- League: American Basketball Association (2016–present) Florida League (2016-present)
- Founded: 2016
- History: Orlando Waves (2016–present)
- Arena: Kissimmee Civic Center (2016-2017) Orlando Downtown Recreation Complex (2017-present)
- Location: Orlando, Florida
- Team colors: Midnight Blue, Gold, Sky Blue
- General manager: J.J. Stuckey
- Head coach: TBD
- Ownership: Anthony Stuckey
- Championships: 0
- Website: www.orlandowaves.com

= Orlando Waves =

The Orlando Waves were a basketball team based in Orlando, Florida playing in the American Basketball Association.

==History==
In June 2016, the ABA announced that Central Florida were getting an ABA Team revealing the name to be, Orlando Waves.

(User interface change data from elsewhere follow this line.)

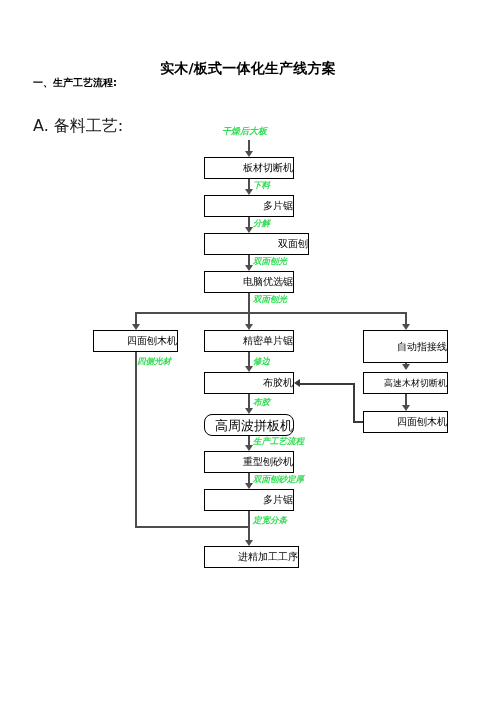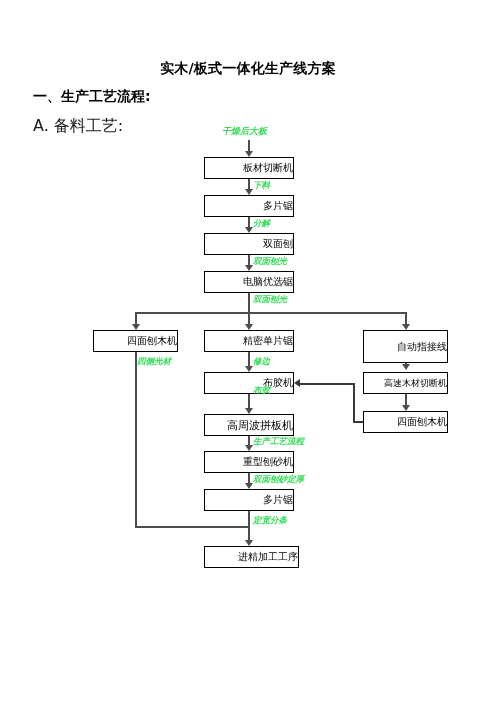"一、生产工艺流程:" .sec-heading { font-size: 14px -> 10px; top: 88px -> 76px }
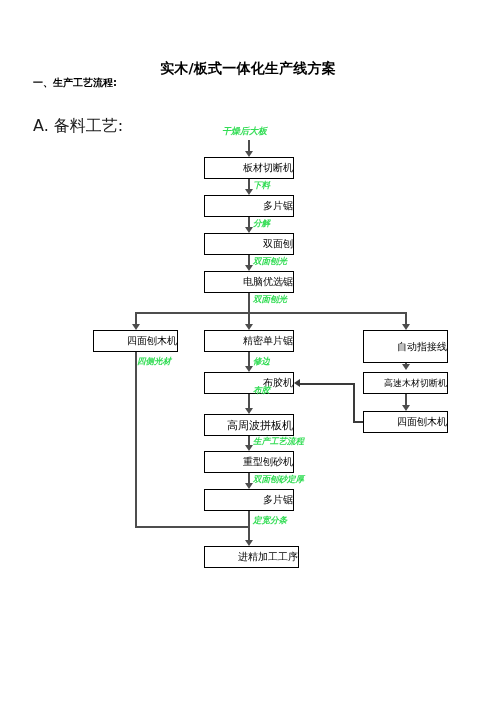"双面刨" div.node { width: 90px -> 105px }
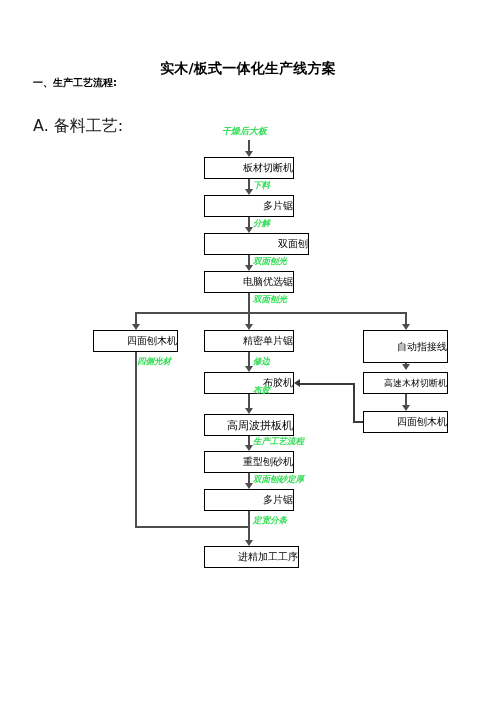"布胶" div.edge-label { top: 386px -> 398px }
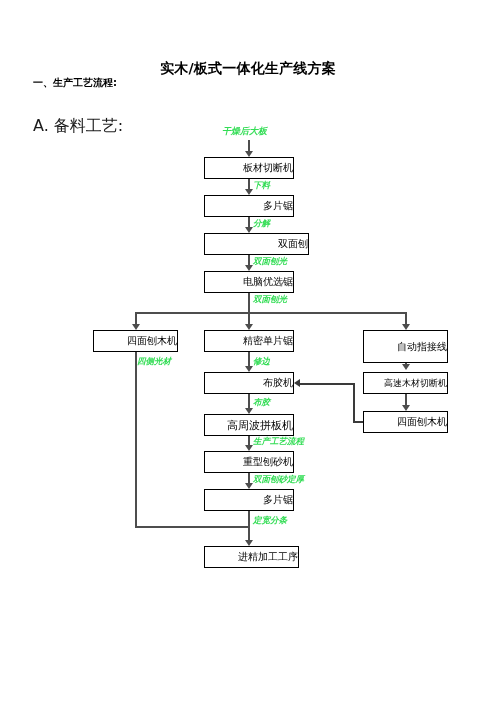"高周波拼板机" div.node { border-radius: none -> 8px; font-size: 11px -> 13px }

Douglas Leichner was announced as the Waves Head Coach. The Waves debut in the ABA's Florida League on November 5, 2016 for the 2016-17 Season. They played their games at the Kissimmee Civic Center.

===2016-17===
The Orlando Waves debuted on November 5, 2016 against the St. Petersburg Tide at the Kissimmee Civic Center winning with a 131-114 score. Waves started the year winning the first 9 out of 10 games of the inaugural season. They finished the season on a 7-Game winning streak. Waves finished the 2016-17 Season in the 3rd Seed in the Florida League, and 4th Seed in the 4th Seed in the ABA, with a 16-2 record.

===2017-18===
Starting the 2017-18 Season, the Orlando Waves will start playing their Home Games at the Orlando Downtown Recreation Complex.

==Arena==
The Orlando Waves played their inaugural season at the Kissimmee Civic Center in Kissimmee, FL. On February 10, 2017 the Waves announced that they would be playing their home games at the Orlando Downtown Recreation Complex starting the 2017-18 season.